---------- Data under study ----------
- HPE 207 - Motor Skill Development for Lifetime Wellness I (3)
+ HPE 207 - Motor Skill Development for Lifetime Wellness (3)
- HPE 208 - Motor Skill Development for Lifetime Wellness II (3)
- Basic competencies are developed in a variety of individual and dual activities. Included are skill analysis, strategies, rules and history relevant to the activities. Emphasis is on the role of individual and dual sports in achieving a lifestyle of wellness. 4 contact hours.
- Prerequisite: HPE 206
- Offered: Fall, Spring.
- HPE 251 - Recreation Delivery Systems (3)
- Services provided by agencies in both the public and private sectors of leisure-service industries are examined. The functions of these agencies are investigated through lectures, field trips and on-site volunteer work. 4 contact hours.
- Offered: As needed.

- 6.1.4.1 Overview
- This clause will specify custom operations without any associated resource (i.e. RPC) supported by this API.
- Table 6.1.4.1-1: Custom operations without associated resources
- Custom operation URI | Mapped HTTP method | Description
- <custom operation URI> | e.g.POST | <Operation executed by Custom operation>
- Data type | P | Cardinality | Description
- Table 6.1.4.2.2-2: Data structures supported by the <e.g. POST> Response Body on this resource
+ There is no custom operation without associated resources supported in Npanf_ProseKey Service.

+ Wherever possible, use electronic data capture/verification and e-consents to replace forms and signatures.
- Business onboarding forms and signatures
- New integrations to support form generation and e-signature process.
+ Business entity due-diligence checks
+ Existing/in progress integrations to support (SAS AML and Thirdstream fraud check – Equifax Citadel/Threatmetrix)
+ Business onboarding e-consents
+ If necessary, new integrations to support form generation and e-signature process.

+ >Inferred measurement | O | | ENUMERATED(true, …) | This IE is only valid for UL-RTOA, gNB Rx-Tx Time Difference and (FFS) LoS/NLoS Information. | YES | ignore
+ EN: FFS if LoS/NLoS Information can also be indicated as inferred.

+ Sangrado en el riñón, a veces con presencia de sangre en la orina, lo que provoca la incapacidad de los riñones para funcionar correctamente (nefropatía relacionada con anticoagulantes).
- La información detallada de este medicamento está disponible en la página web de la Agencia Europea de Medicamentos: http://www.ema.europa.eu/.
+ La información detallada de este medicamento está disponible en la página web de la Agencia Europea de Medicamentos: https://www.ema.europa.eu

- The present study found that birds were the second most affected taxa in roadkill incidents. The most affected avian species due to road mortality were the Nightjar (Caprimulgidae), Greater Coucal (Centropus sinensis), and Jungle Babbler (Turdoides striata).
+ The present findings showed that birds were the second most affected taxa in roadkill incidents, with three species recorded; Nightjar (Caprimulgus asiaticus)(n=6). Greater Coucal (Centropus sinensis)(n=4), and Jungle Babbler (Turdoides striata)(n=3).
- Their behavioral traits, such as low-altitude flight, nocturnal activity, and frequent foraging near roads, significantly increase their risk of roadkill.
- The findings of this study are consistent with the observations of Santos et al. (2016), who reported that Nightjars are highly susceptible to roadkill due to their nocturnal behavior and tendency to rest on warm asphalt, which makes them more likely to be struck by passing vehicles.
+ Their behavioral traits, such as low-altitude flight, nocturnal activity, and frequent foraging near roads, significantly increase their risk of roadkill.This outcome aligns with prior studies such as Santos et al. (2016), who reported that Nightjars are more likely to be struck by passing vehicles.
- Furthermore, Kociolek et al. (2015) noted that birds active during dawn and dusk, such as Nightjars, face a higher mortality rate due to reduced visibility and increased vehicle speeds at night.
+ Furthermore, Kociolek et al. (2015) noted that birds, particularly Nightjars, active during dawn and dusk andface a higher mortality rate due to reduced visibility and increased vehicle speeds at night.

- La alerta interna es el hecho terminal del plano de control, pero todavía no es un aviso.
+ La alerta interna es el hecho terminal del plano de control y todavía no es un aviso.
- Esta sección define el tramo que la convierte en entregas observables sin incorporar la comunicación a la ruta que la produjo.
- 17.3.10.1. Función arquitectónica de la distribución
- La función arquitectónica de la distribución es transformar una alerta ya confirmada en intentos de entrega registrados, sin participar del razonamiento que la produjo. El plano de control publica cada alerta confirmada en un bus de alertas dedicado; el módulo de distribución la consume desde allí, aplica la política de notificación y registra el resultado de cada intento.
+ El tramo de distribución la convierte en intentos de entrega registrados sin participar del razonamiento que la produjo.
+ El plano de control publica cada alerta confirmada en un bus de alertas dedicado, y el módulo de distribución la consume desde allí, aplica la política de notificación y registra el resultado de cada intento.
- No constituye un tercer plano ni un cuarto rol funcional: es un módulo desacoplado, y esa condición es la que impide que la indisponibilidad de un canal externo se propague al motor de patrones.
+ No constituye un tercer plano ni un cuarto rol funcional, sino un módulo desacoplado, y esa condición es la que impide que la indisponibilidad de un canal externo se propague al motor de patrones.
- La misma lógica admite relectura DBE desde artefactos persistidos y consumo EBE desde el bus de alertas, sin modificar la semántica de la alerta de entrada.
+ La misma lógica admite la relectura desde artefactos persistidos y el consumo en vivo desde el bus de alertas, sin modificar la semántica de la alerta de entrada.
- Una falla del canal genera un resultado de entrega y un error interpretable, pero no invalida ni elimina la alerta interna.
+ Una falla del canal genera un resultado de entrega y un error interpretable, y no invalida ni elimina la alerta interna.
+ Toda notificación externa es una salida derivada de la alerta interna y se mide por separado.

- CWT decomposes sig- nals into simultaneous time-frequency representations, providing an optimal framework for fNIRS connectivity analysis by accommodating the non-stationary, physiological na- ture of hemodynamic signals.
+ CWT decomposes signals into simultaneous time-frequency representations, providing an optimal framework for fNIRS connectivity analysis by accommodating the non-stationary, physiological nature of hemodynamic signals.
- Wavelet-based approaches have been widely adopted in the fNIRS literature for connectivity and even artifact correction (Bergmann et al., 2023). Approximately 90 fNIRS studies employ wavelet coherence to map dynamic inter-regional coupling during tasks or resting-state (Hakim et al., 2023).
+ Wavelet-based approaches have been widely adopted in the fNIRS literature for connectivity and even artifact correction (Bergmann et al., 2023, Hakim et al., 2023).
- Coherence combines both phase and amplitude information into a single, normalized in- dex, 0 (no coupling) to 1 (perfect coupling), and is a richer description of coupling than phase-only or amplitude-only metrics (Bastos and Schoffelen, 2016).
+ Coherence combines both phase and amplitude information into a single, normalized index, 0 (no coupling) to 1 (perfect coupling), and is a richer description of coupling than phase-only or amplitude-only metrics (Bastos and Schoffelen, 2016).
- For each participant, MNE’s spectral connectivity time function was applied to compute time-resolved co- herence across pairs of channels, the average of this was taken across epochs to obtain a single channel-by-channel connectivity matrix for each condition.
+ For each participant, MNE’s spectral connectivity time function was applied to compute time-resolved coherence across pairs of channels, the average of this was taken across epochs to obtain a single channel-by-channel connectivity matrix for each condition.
----------
[Exercise description]
Filter the entries down to the lines with the word "está" in them, and copy those lines.

[Response below]
- La información detallada de este medicamento está disponible en la página web de la Agencia Europea de Medicamentos: http://www.ema.europa.eu/.
+ La información detallada de este medicamento está disponible en la página web de la Agencia Europea de Medicamentos: https://www.ema.europa.eu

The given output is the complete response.